User interface change data

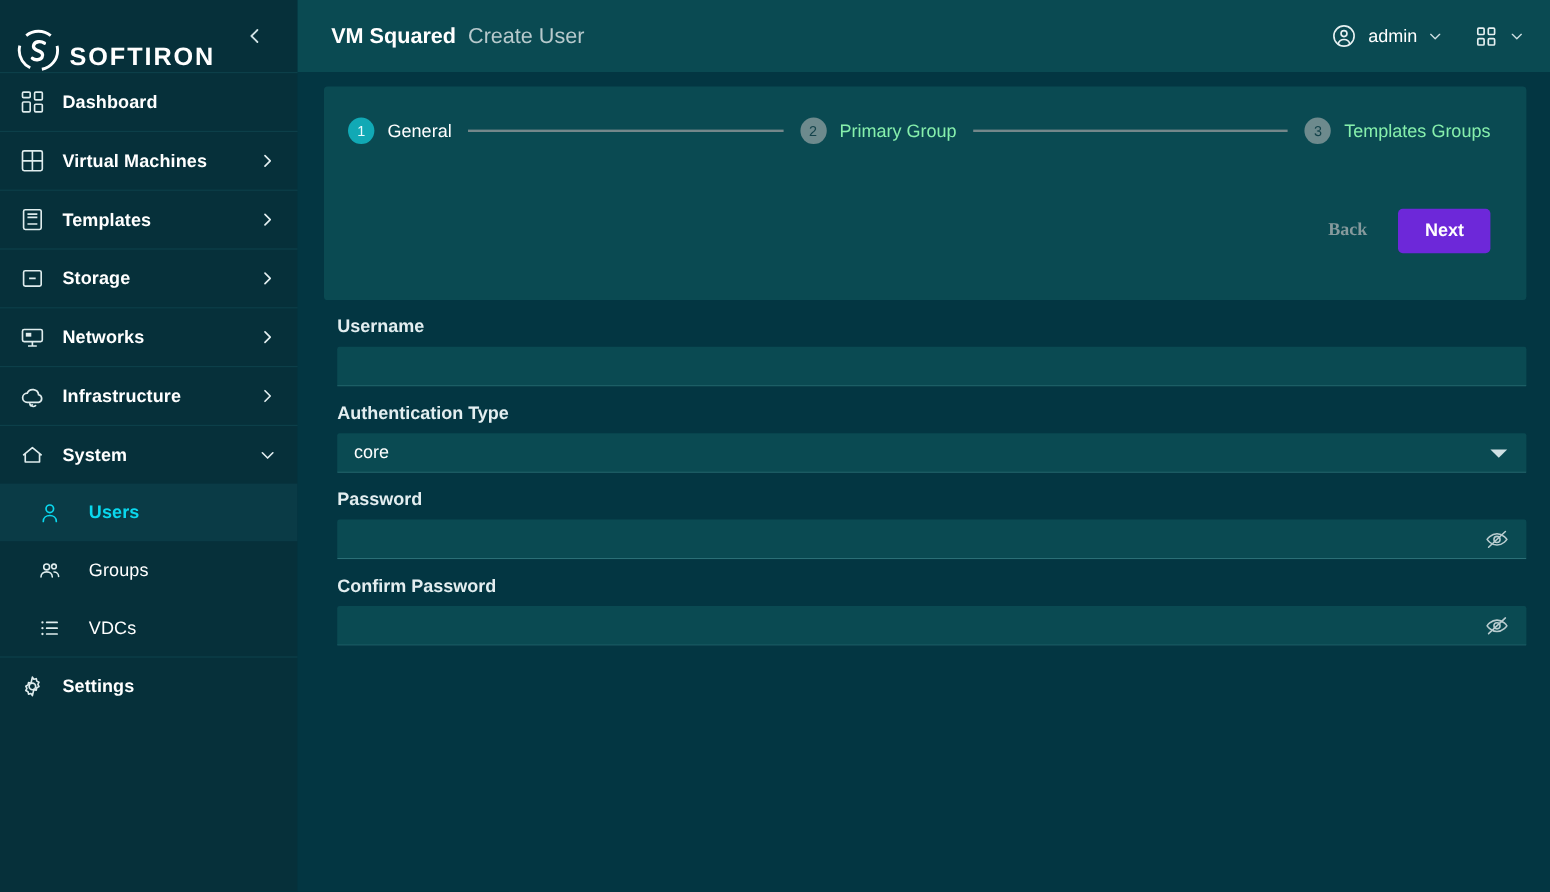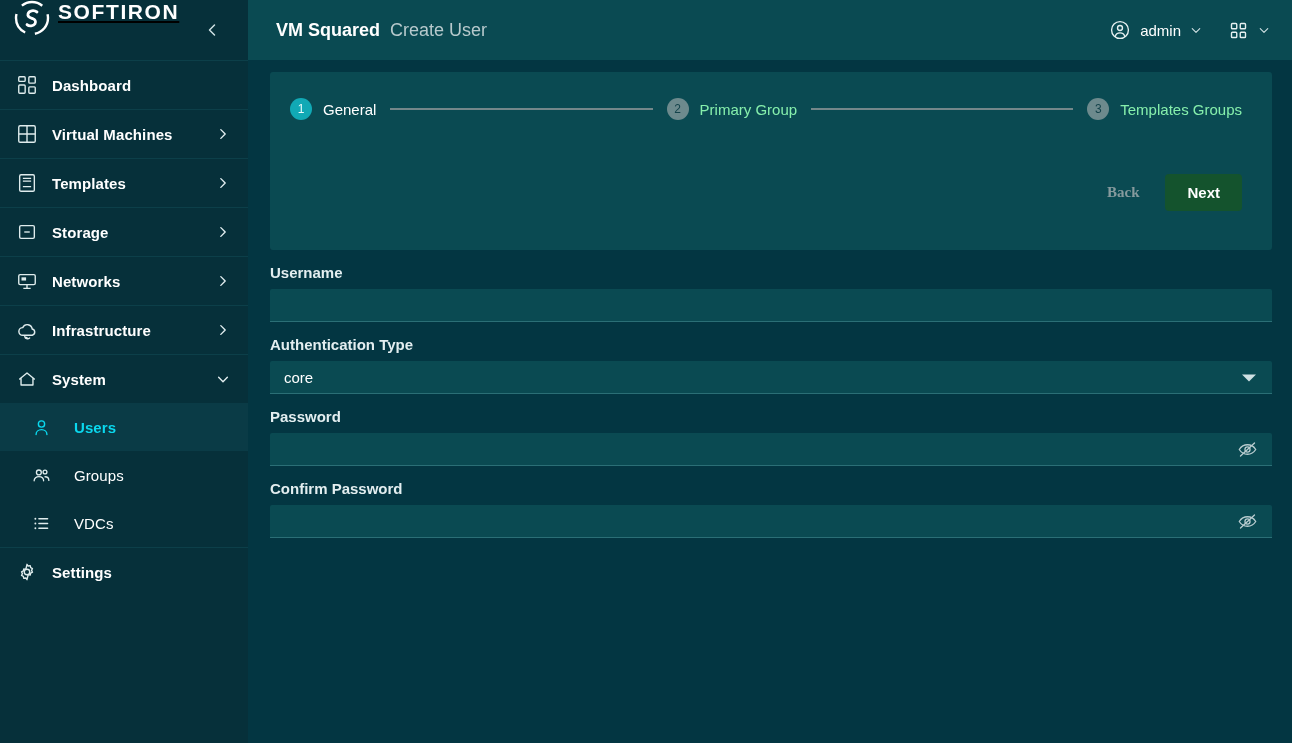"SOFTIRON" .brand { align-items: flex-start -> flex-end; text-decoration: underline -> none }
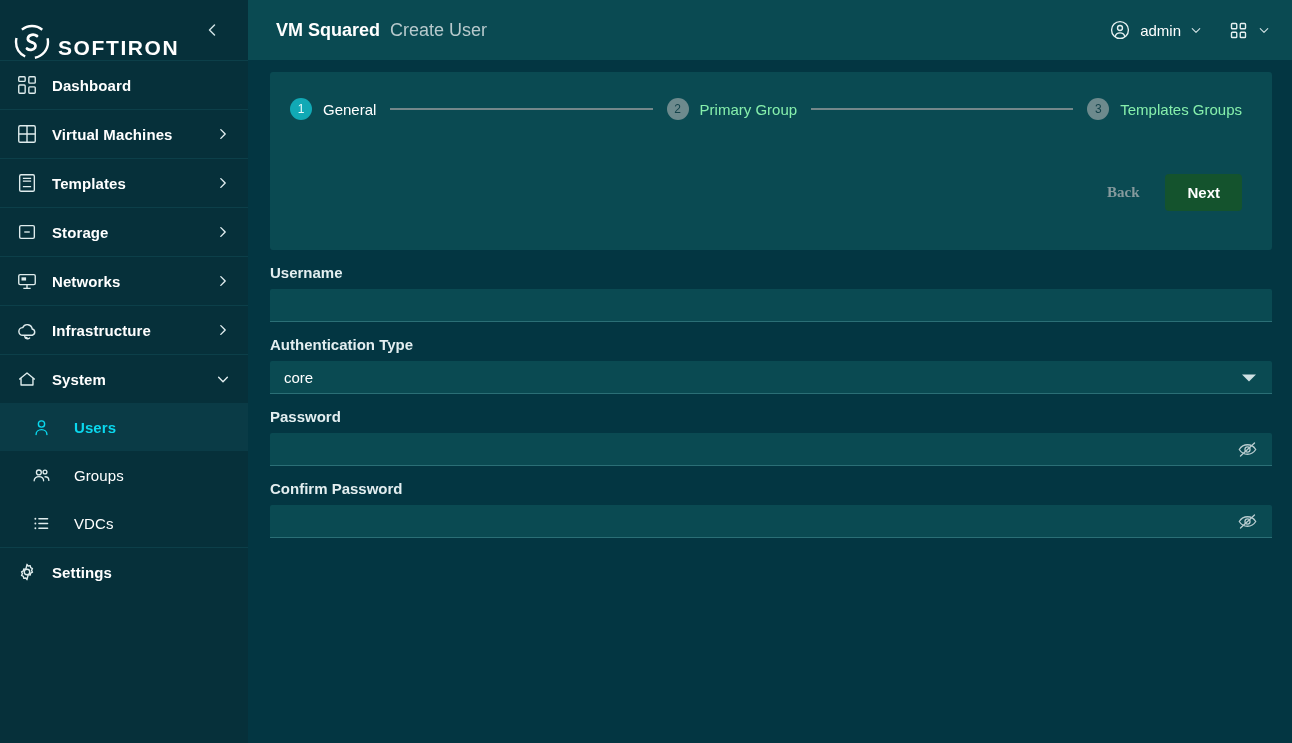"Next" .btn-next { background: #14532d -> #6d28d9 }
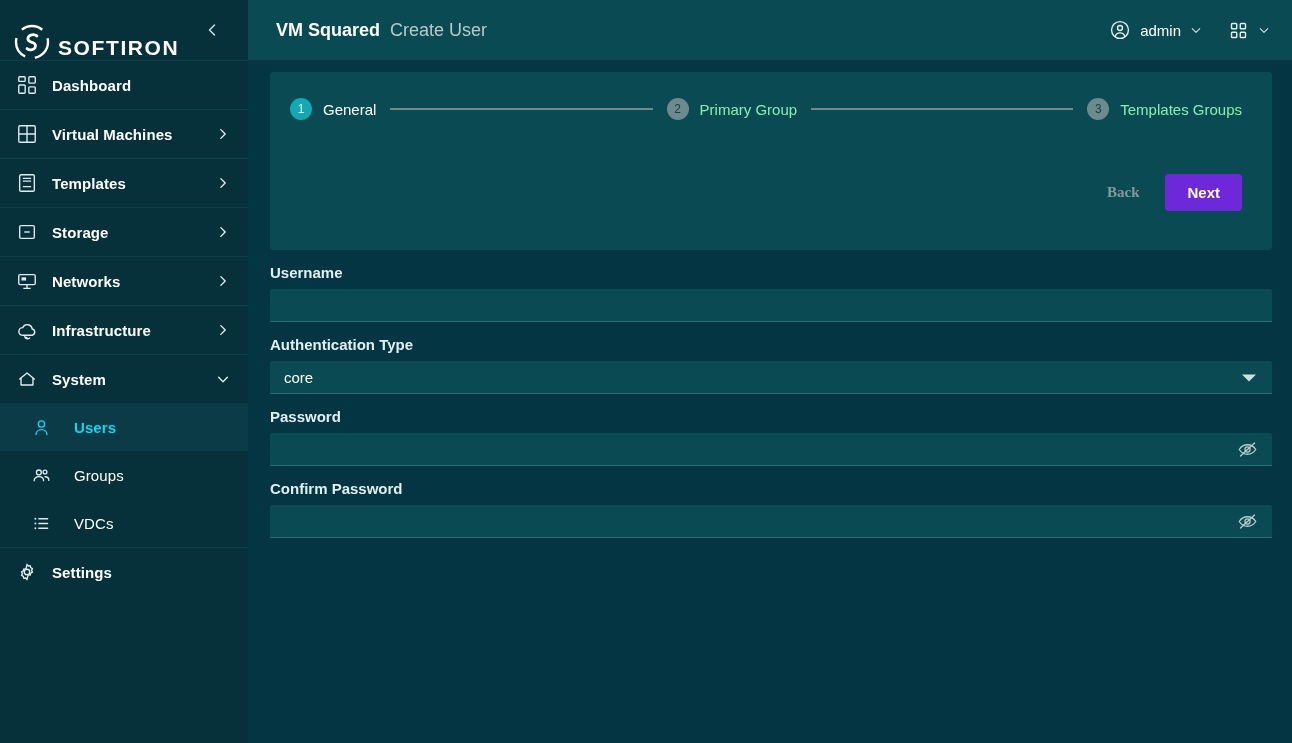"Username" .form { margin-left: none -> 11px }
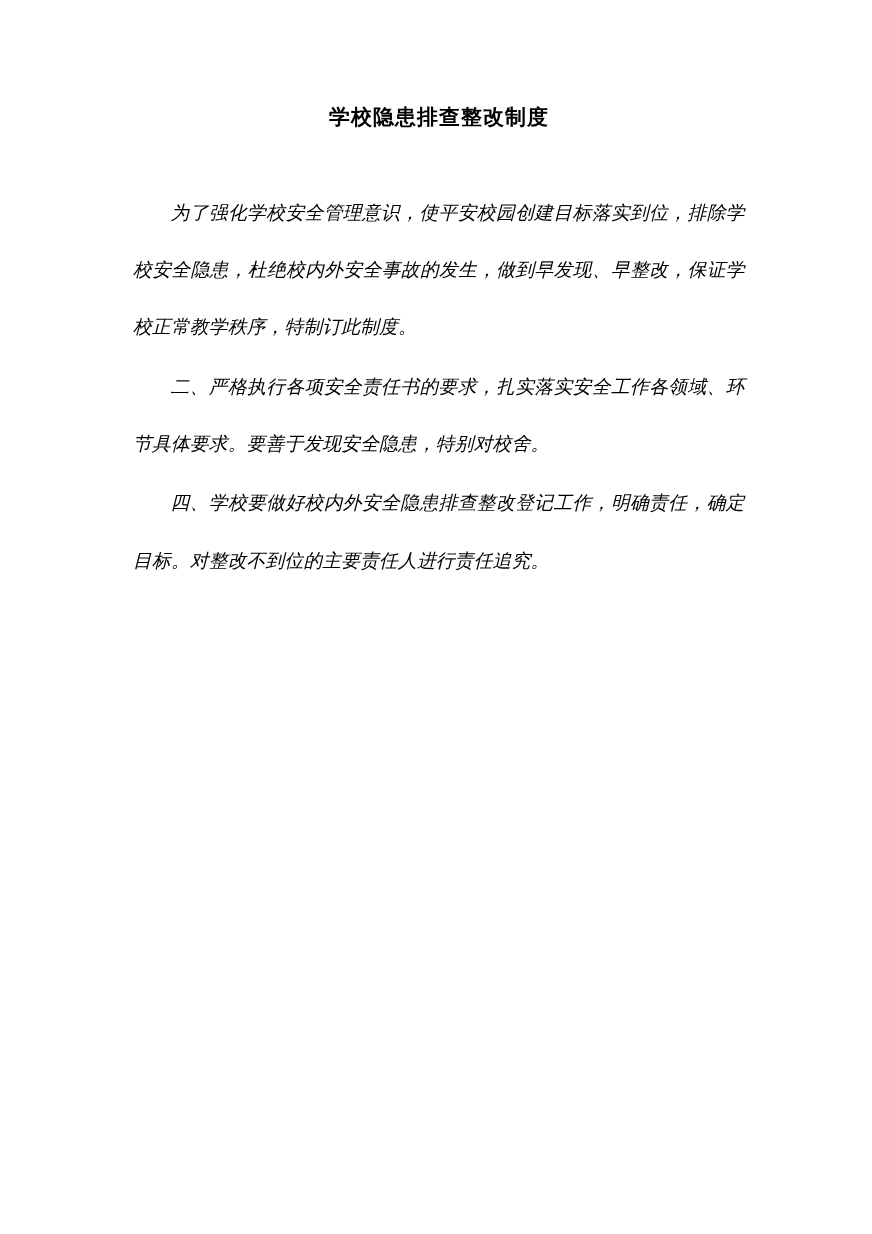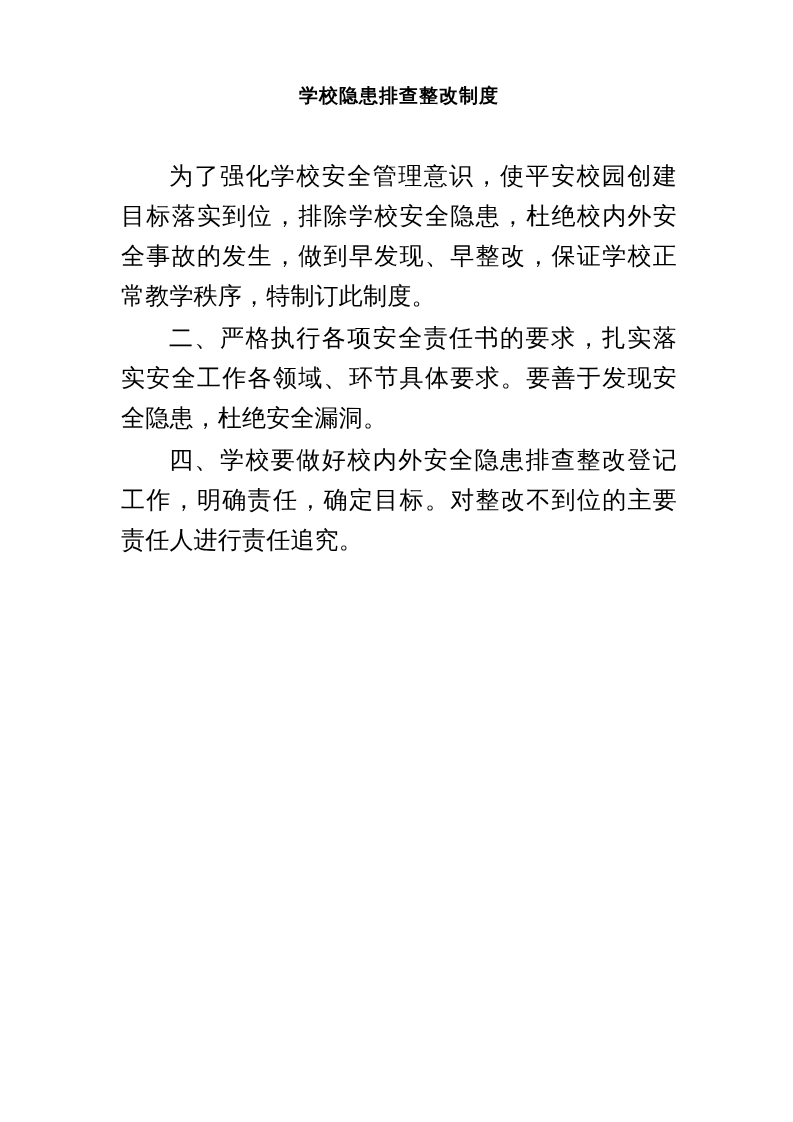"学校隐患排查整改制度" .doc-body { top: 80px -> 92px }
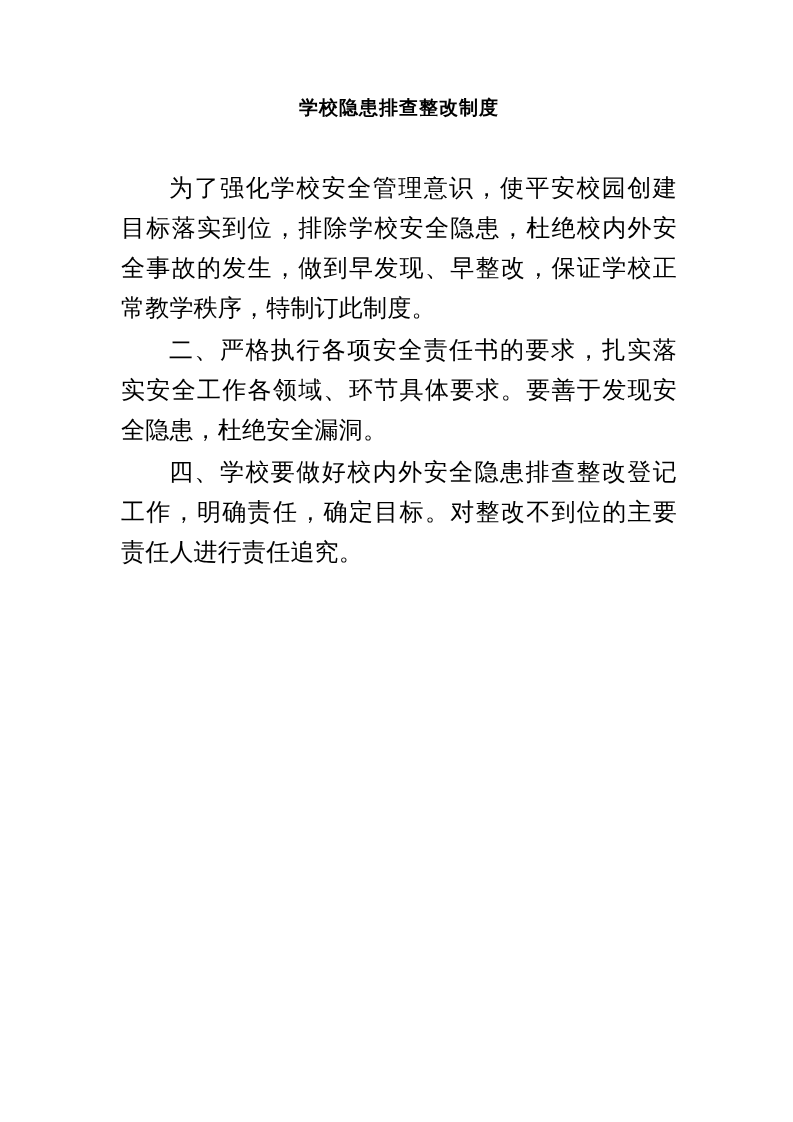"为了强化学校安全管理意识，使平安校园创建目标落实到位，排除学校安全隐患，杜绝校内" .doc-para { font-size: 24px -> 17px; font-style: none -> italic; line-height: 40px -> 52px }
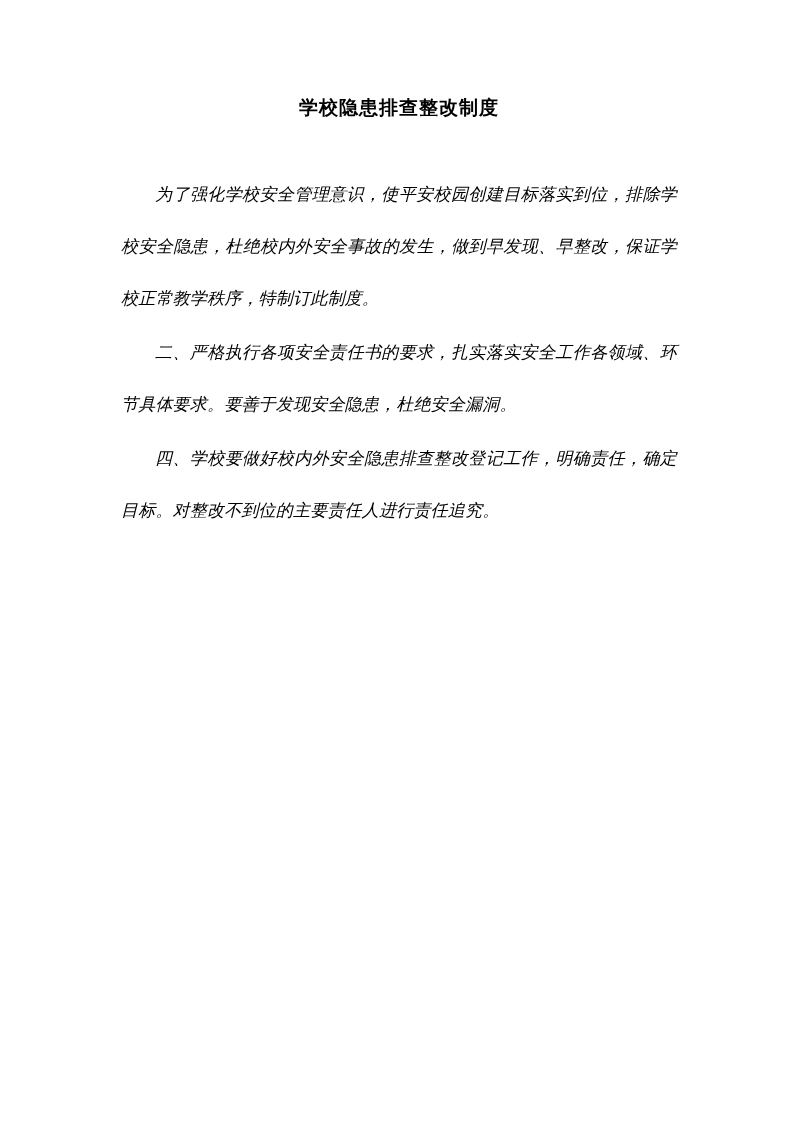"二、严格执行各项安全责任书的要求，扎实落实安全工作各领域、环节具体要求。要善于发" p.doc-para { text: 杜绝安全漏洞 -> 特别对校舍 }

Try it: Please retype the records above exactly, excluding every picture.

Output for this exercise:
"SOFTIRON" .brand { align-items: flex-start -> flex-end; text-decoration: underline -> none }
"Next" .btn-next { background: #14532d -> #6d28d9 }
"Username" .form { margin-left: none -> 11px }
"学校隐患排查整改制度" .doc-body { top: 80px -> 92px }
"为了强化学校安全管理意识，使平安校园创建目标落实到位，排除学校安全隐患，杜绝校内" .doc-para { font-size: 24px -> 17px; font-style: none -> italic; line-height: 40px -> 52px }
"二、严格执行各项安全责任书的要求，扎实落实安全工作各领域、环节具体要求。要善于发" p.doc-para { text: 杜绝安全漏洞 -> 特别对校舍 }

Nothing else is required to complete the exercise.